L’idea interpretativa di Michele Mariotti è ottimamente assecondata dall’Orchestra del Teatro San Carlo, la quale, benché il numero di prove della produzione sia stato ridotto dalla proclamazione dello sciopero nazionale delle Fondazioni liriche e da rivendicazioni locali, è precisa, incisiva, scintillante in tutte le sezioni, recettiva di ogni indicazione proveniente dal podio. Da elogiare le prime parti, tra le quali l’ottimo primo clarinetto di Luca Sartori e la prima arpa di Elena Vallebona.

Il giudizio sul Coro, diretto dal Maestro del Coro Aggiunto Vincenzo Caruso, impone un distinguo: se la sezione maschile appare compatta, precisa, dal suono netto e poderoso, quella femminile denota, come già evidenziato nella recente Beatrice di Tenda (qui la recensione: https://www.apemusicale.it/joomla/it/recensioni/74-opera/opera-2023/14721-napoli-beatrice-di-tenda-23-09-2023), qualche scollamento di troppo, non adeguata incisività e sostegno sonoro. La sezione migliora nell’atto II, ma degli elevati standard esecutivi raggiunti fino a solo qualche mese fa resta, purtroppo, uno sbiadito ricordo.

Ottime notizie anche dal fronte vocale: Dmitry Korchak, nei poco agevoli panni vocali di Paolo Erisso, domina con naturalezza l’impervia scrittura vocale: acuti precisi, svettanti, linea di canto incisiva e corretta, che gli consente di superare anche un momentaneo e giustificabile momento di annebbiamento vocale sul finire dell’atto I. Korchak, interprete dal fraseggio accurato e raffinato, con spiccato senso dell’articolazione della melodia rossiniana, disegna un Paolo Erisso dalla psicologia tormentata e credibile scenicamente.

Semplicemente meravigliosa Vasilisa Berzhanskaya nei panni di Anna: il giovane mezzosoprano russo domina e fa suo, vocalmente e interpretativamente, una delle più complesse “parti Colbran”. Il timbro brunito, l’omogeneità dei registri e l’ottima emissione consentono alla Berzhanskaya di affrontare e risolvere tutte le insidie della parte: legato fluido e intenso, acuti timbratissimi, corposo registro basso, abbandono lirico, pulizia e nitore delle colorature, incisività degli accenti costituiscono l’armamentario tecnico di un’esecuzione entusiasmante, che trova nel rondò finale la sua più compiuta sintesi.

E dietro un’esecuzione vocale tecnicamente ineccepibile c’è un’interprete che dà voce ad ogni piega dell’animo di Anna: se in principio appare interpretativamente più “trattenuta”, nel corso dell’opera si scioglie: il fraseggio si fa sempre più cesellato, l’impeto drammatico sempre più incalzante, fino alla mirabile scena finale.

Roberto Tagliavini è un Maometto II che si giova di notevoli mezzi vocali: bel timbro, morbidezza e rotondità dell’emissione, registro acuto luminoso e possente, controllo delle colorature, carisma vocale.

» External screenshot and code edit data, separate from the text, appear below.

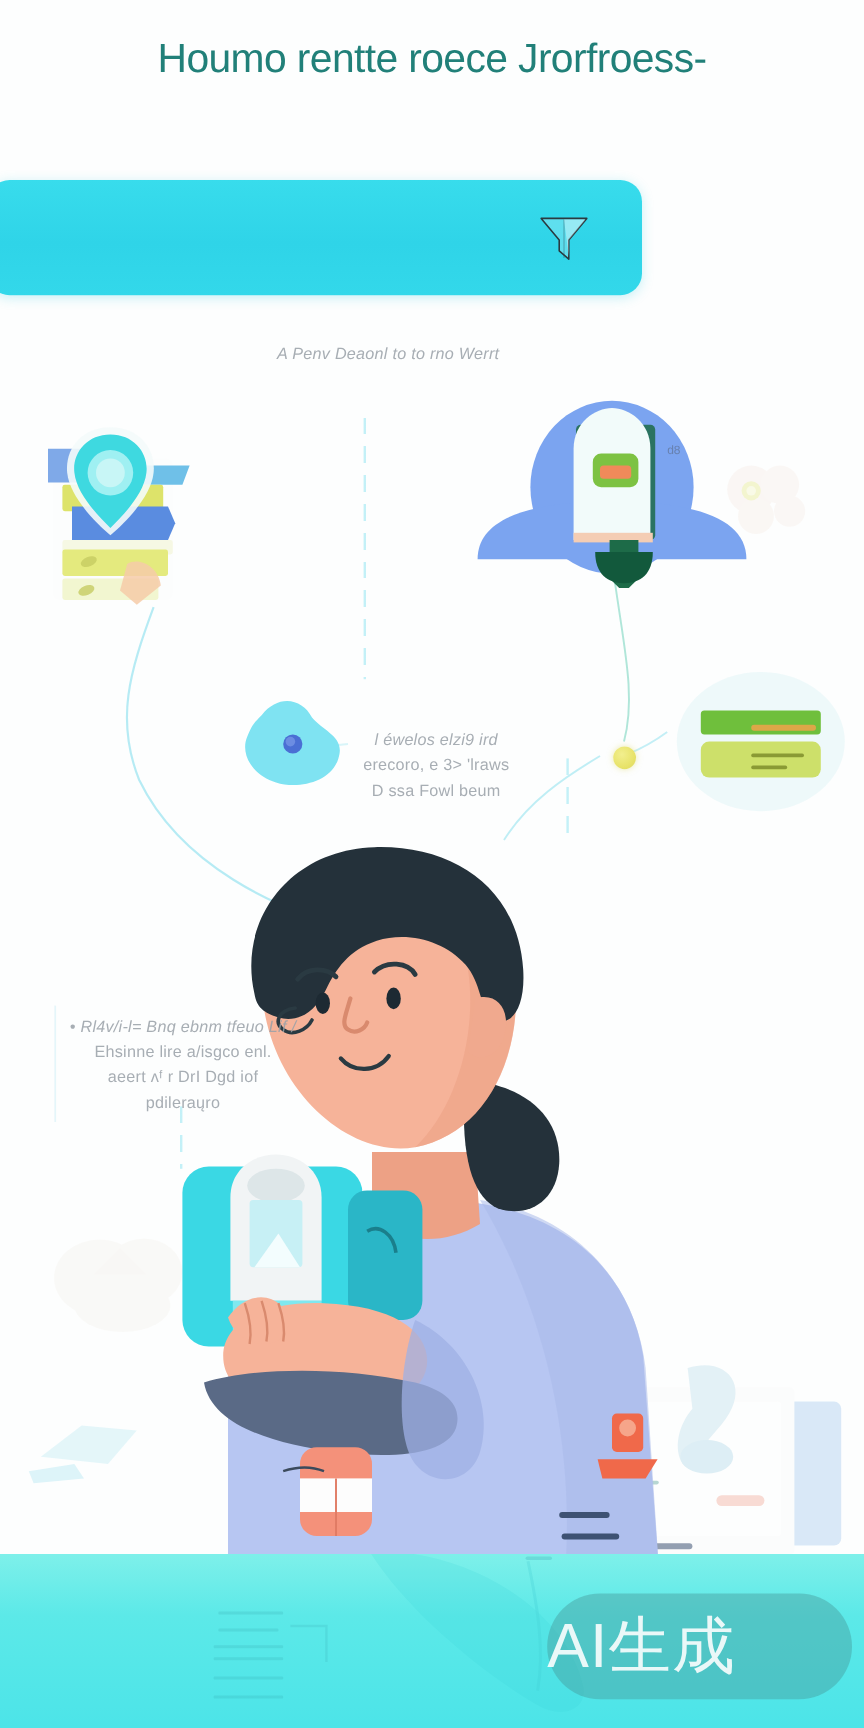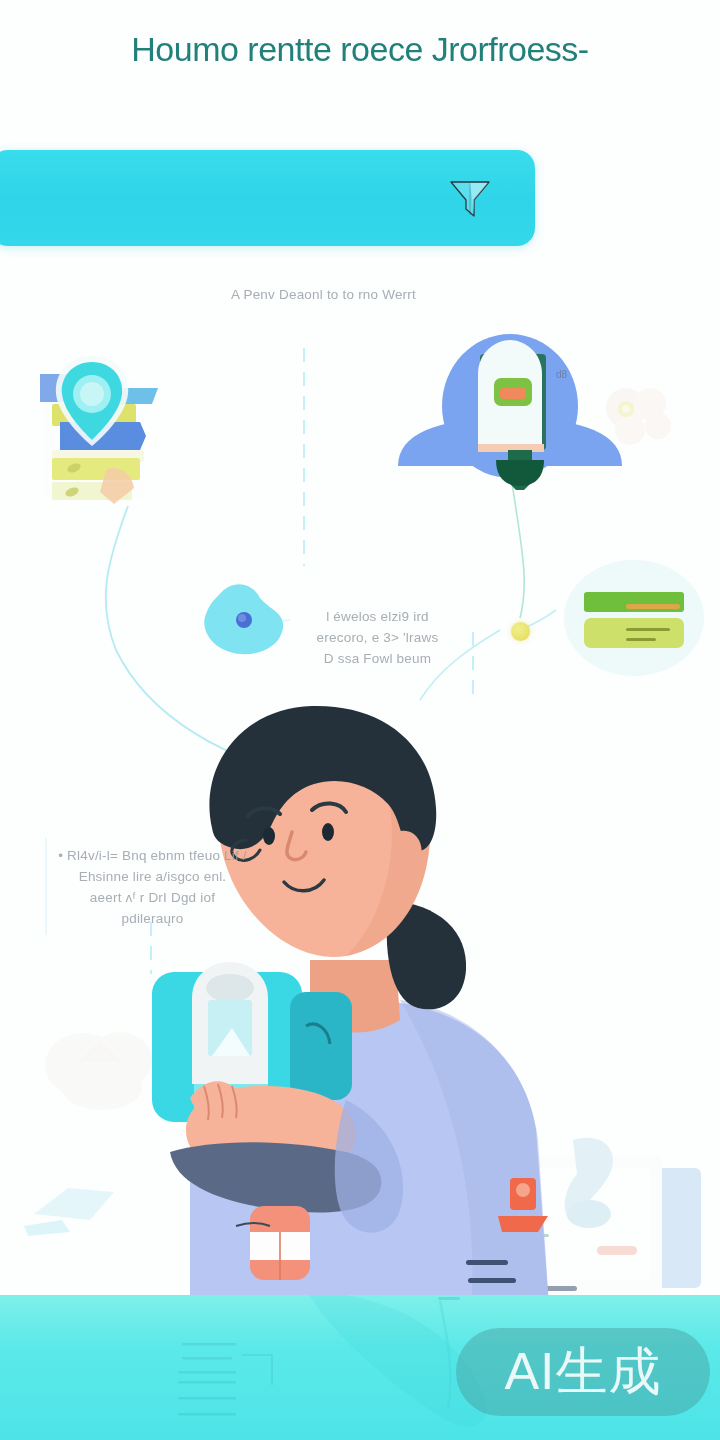--- a/index.html
+++ b/index.html
@@ -56,27 +56,27 @@
   
   .blurb {
     position:absolute;
     color:#9aa1a8;
     font-size:13.5px;
     line-height:21px;
     letter-spacing:.2px;
     filter:blur(0.45px);
     opacity:.86;
   }
-  .blurb .l1 { display:block; }
+  .blurb .l1 { display:block;font-style:italic; }
   .blurb .l2 { display:block; }
   .blurb .l3 { display:block; }
   .blurb .l4 { display:block; }
 
   #blurb-top    { left:186px; top:284px; width:275px; text-align:center; }
-  #blurb-mid    { left:290px; top:606px; width:175px; text-align:center; }
+  #blurb-mid    { left:276px; top:606px; width:175px; text-align:center; }
   #blurb-left   { left:30px;  top:845px; width:245px; text-align:center; }
 
   
   .vdash {
     position:absolute;
     width:2px;
     background:repeating-linear-gradient(to bottom,
       #b9eef6 0px, #b9eef6 14px, rgba(255,255,255,0) 14px, rgba(255,255,255,0) 24px);
     opacity:.85;
   }
@@ -123,21 +123,21 @@
   }
   .footer-ghost { position:absolute; opacity:.30; }
 
   
   .watermark {
     position:absolute;
     right:10px; bottom:24px;
     width:254px; height:88px;
     border-radius:44px;
     background:rgba(70,150,150,.42);
-    display:flex; align-items:center; justify-content:center;
+    display:flex; align-items:center; 
   }
   .watermark span {
     color:rgba(255,255,255,.88);
     font-size:52px;
     font-weight:400;
     letter-spacing:1px;
     font-family:"Liberation Sans","DejaVu Sans",sans-serif;
   }
 </style>
 </head>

Sin dalla cavatina d’esordio “Sorgete, in sì bel giorno” il basso parmigiano ammalia per la dizione scolpita, l’incisività del fraseggio, l’eleganza della linea di canto. È un Maometto spavaldo e nobile: dall’interpretazione di Tagliavini emergono il condottiero sanguinario e l’uomo innamorato e tormentato.

Convincente, sebbene sconti la tendenza a gonfiare eccessivamente i suoni nel registro centrale e qualche forzatura di troppo in quello basso, Calbo di Varduhi Abrahamyan, mezzosoprano armeno dal timbro suggestivo, dotato di buona tecnica vocale e di eccellenti intenzioni interpretative.

Quanto ai ruoli secondari, le prove di Li Danyang, Condulmiero, e Andrea Calce, Selimo, si adeguano all’elevato livello qualitativo dell’intero cast vocale.

Applausi prolungati per tutti, con una punte di ovazioni per Vasilisa Berzhanskaya, Michele Mariotti e Roberto Tagliavini (in ordine decrescente, secondo il personale e impreciso applausometro) chiudono una delle serate musicali più interessanti e ricche di stimoli della storia recente del San Carlo.